(Your goal)
Ignore the pictures in the data below and set down exactly the lines from its first line through the line containing "- 2. Typecheck using MCP (must pass)".

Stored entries

== Segment start ==

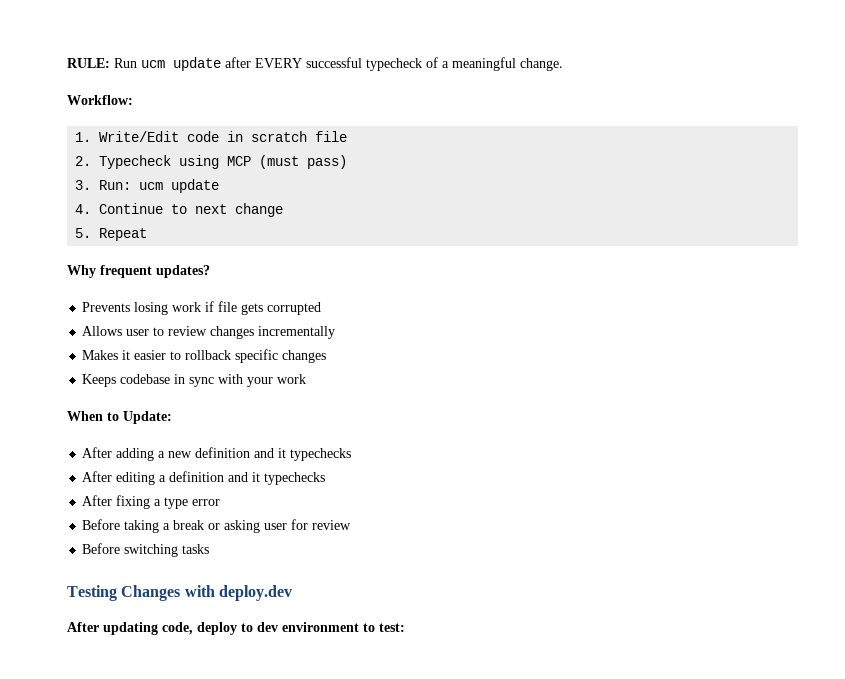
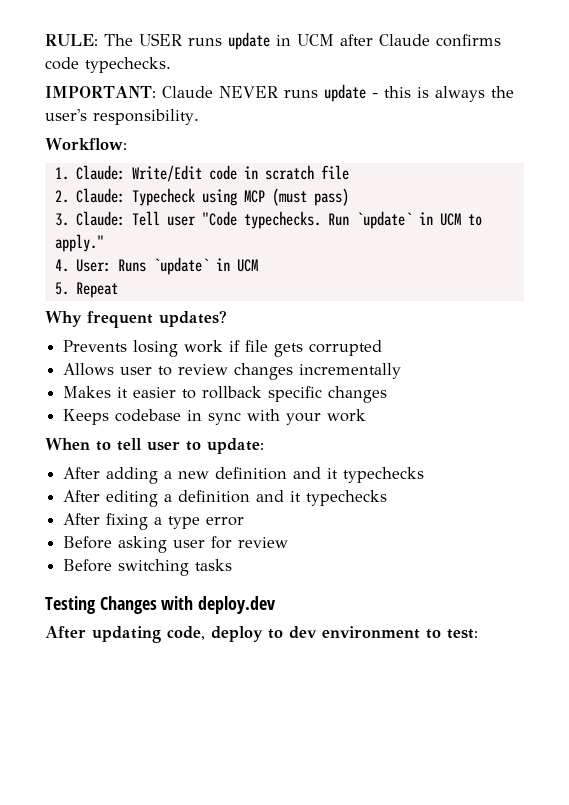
- RULE: Run ucm update after EVERY successful typecheck of a meaningful change.
+ RULE: The USER runs update in UCM after Claude confirms code typechecks.
+ IMPORTANT: Claude NEVER runs update - this is always the user's responsibility.
- 1. Write/Edit code in scratch file
+ 1. Claude: Write/Edit code in scratch file
- 2. Typecheck using MCP (must pass)
+ 2. Claude: Typecheck using MCP (must pass)
- 3. Run: ucm update
- 4. Continue to next change
+ 3. Claude: Tell user "Code typechecks. Run `update` in UCM to apply."
+ 4. User: Runs `update` in UCM
- When to Update:
+ When to tell user to update:
- Before taking a break or asking user for review
+ Before asking user for review

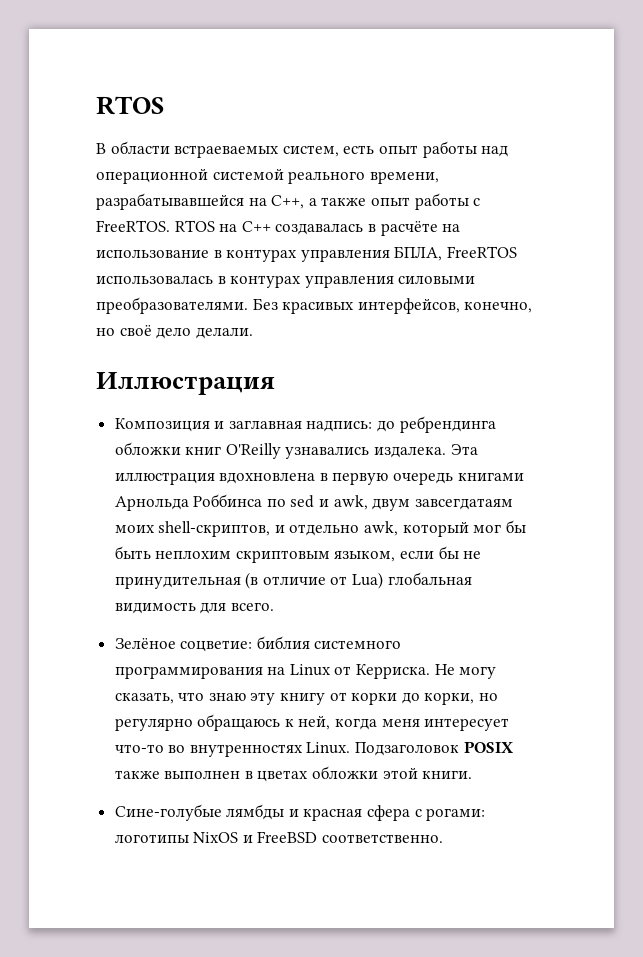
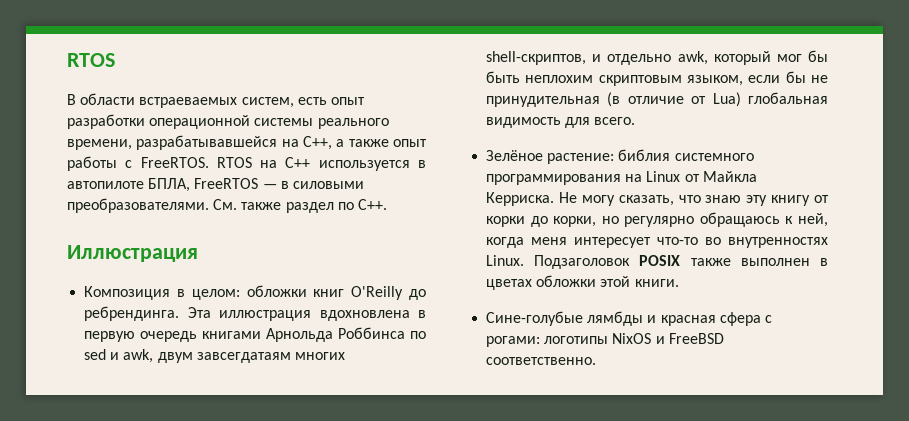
- В области встраеваемых систем, есть опыт работы над операционной системой реального времени, разрабатывавшейся на C++, а также опыт работы с FreeRTOS.
+ В области встраеваемых систем, есть опыт разработки операционной системы реального времени, разрабатывавшейся на C++, а также опыт работы с FreeRTOS.
- RTOS на C++ создавалась в расчёте на использование в контурах управления БПЛА, FreeRTOS использовалась в контурах управления силовыми преобразователями. Без красивых интерфейсов, конечно, но своё дело делали.
+ RTOS на C++ используется в автопилоте БПЛА, FreeRTOS — в силовыми преобразователями. См. также раздел по C++.
  Иллюстрация
- Композиция и заглавная надпись: до ребрендинга обложки книг O'Reilly узнавались издалека.
+ Композиция в целом: обложки книг O'Reilly до ребрендинга.
- Эта иллюстрация вдохновлена в первую очередь книгами Арнольда Роббинса по sed и awk, двум завсегдатаям моих shell-скриптов, и отдельно awk, который мог бы быть неплохим скриптовым языком, если бы не принудительная (в отличие от Lua) глобальная видимость для всего.
+ Эта иллюстрация вдохновлена в первую очередь книгами Арнольда Роббинса по sed и awk, двум завсегдатаям многих shell-скриптов, и отдельно awk, который мог бы быть неплохим скриптовым языком, если бы не принудительная (в отличие от Lua) глобальная видимость для всего.
- Зелёное соцветие: библия системного программирования на Linux от Керриска.
+ Зелёное растение: библия системного программирования на Linux от Майкла Керриска.

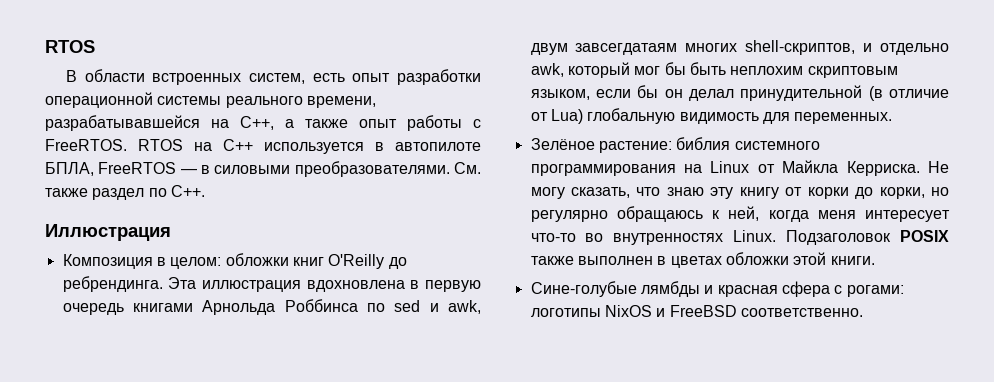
- В области встраеваемых систем, есть опыт разработки операционной системы реального времени, разрабатывавшейся на C++, а также опыт работы с FreeRTOS.
+ В области встроенных систем, есть опыт разработки операционной системы реального времени, разрабатывавшейся на C++, а также опыт работы с FreeRTOS.
- Эта иллюстрация вдохновлена в первую очередь книгами Арнольда Роббинса по sed и awk, двум завсегдатаям многих shell-скриптов, и отдельно awk, который мог бы быть неплохим скриптовым языком, если бы не принудительная (в отличие от Lua) глобальная видимость для всего.
+ Эта иллюстрация вдохновлена в первую очередь книгами Арнольда Роббинса по sed и awk, двум завсегдатаям многих shell-скриптов, и отдельно awk, который мог бы быть неплохим скриптовым языком, если бы он делал принудительной (в отличие от Lua) глобальную видимость для переменных.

== Segment end ==

(Exercise response)
- RULE: Run ucm update after EVERY successful typecheck of a meaningful change.
+ RULE: The USER runs update in UCM after Claude confirms code typechecks.
+ IMPORTANT: Claude NEVER runs update - this is always the user's responsibility.
- 1. Write/Edit code in scratch file
+ 1. Claude: Write/Edit code in scratch file
- 2. Typecheck using MCP (must pass)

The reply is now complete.